Wild Lands Advocate article by: Lorne Fitch, P. Biol.

Click here for a pdf version of the article.

 

Species at risk are those native plants, animals, and fish that are at risk of extirpation or extinction – most because of human action. In Alberta there are currently 41 species listed as Threatened or Endangered and more likely exist but have not yet been designated. At least five species are now missing from the Alberta landscape. To ensure that none of the current listed species at risk disappear, meaningful and immediate recovery actions are required.

To better understand species recovery as practised in Alberta, and Canada more broadly, consider the possibility of your house being on fire. Instead of the fire department immediately dousing the flames, they waste their time assessing the extent of the fire and whether it requires any action to begin with. A committee would then be assembled to debate the information gathered, and in the spirit of inclusiveness, even the arsonist receives an invitation. The relevant ministry would then assess the cost effectiveness of saving your home and any inconvenience their actions might accrue to your neighbours. This is just a small example of the bureaucracy of species recovery in this country based on my experience of participating in several species’ recovery plans and waiting for real action. It leaves me outraged.

Like an ebb tide where water flows back to the ocean, caribou have steadily been pushed further and further north by habitats increasingly industrialized and fragmented in our busy Eastern Slopes. Declines in caribou populations were witnessed by Henry Stelfox in the Clearwater watershed in the 1930s. They were missing from most of the southern portion of the Eastern Slopes by the 1950s, and now the declines continue in the northern extent of their ranges.

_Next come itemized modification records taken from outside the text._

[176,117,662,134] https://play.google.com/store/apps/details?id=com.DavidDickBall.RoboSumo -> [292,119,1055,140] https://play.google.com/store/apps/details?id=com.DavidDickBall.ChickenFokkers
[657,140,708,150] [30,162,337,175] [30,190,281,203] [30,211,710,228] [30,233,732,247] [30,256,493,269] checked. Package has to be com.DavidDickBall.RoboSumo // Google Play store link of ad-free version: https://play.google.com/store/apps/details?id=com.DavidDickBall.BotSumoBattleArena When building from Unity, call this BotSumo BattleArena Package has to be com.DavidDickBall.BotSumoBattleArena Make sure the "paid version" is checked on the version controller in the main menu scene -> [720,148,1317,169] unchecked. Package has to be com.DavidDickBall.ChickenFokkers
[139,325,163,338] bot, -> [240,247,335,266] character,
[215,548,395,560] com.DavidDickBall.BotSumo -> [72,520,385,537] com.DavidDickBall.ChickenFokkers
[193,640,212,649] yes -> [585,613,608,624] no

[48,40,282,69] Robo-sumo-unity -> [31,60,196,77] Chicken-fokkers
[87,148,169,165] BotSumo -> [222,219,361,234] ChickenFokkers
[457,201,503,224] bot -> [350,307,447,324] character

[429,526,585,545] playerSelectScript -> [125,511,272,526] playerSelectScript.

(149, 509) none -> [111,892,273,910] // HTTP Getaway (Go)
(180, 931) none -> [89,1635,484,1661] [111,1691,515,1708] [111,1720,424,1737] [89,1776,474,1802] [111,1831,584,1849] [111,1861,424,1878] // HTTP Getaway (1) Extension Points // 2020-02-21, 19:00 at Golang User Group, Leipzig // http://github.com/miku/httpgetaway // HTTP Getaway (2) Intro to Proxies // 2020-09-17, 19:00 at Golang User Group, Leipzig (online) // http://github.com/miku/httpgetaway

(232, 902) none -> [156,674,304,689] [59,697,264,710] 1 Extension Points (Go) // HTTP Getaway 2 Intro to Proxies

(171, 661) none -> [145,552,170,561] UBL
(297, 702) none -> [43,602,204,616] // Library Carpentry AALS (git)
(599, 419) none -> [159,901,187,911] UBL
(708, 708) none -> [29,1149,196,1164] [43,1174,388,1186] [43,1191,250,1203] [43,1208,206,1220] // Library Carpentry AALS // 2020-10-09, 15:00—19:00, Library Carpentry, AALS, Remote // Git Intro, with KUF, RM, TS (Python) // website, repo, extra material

Issues with extensive, industrial-scale logging were noted in the early 1980s; a 1986 caribou restoration plan called for habitat protection, and a 1993 conservation strategy mentioned logging as the biggest threat to caribou survival. A recovery strategy was only completed in 2005, and the Government of Alberta chose not to follow the recommendation for a moratorium on land uses where caribou were known to be at immediate risk of extirpation. Some forty years later, we seem no closer to that essential rescue and the recognition it is a one-way tide in the case of caribou if we do not act now.

Fish species on the edge fare little better. Twenty-five years have passed since alarms first went off for Athabasca rainbow trout, 23 years for Westslope cutthroat trout, and 42 for bull trout.

Then there are plants, under-represented in the cauldrons of ecological catastrophe. Too few botanists, with too little time and money, struggle to identify, monitor, and assess risk. Charismatic megafauna, with large, plaintive eyes are the Cinderella species, commanding effort and resources. It’s hard to relate to a plant – you can’t look into its eyes. While it is probably true that few want to read about plants or insects, even in eloquent and urgent tones, we can’t live without them. Yet both groups are in crisis because of climate change, habitat destruction, invasive species, and the overuse of agrochemicals.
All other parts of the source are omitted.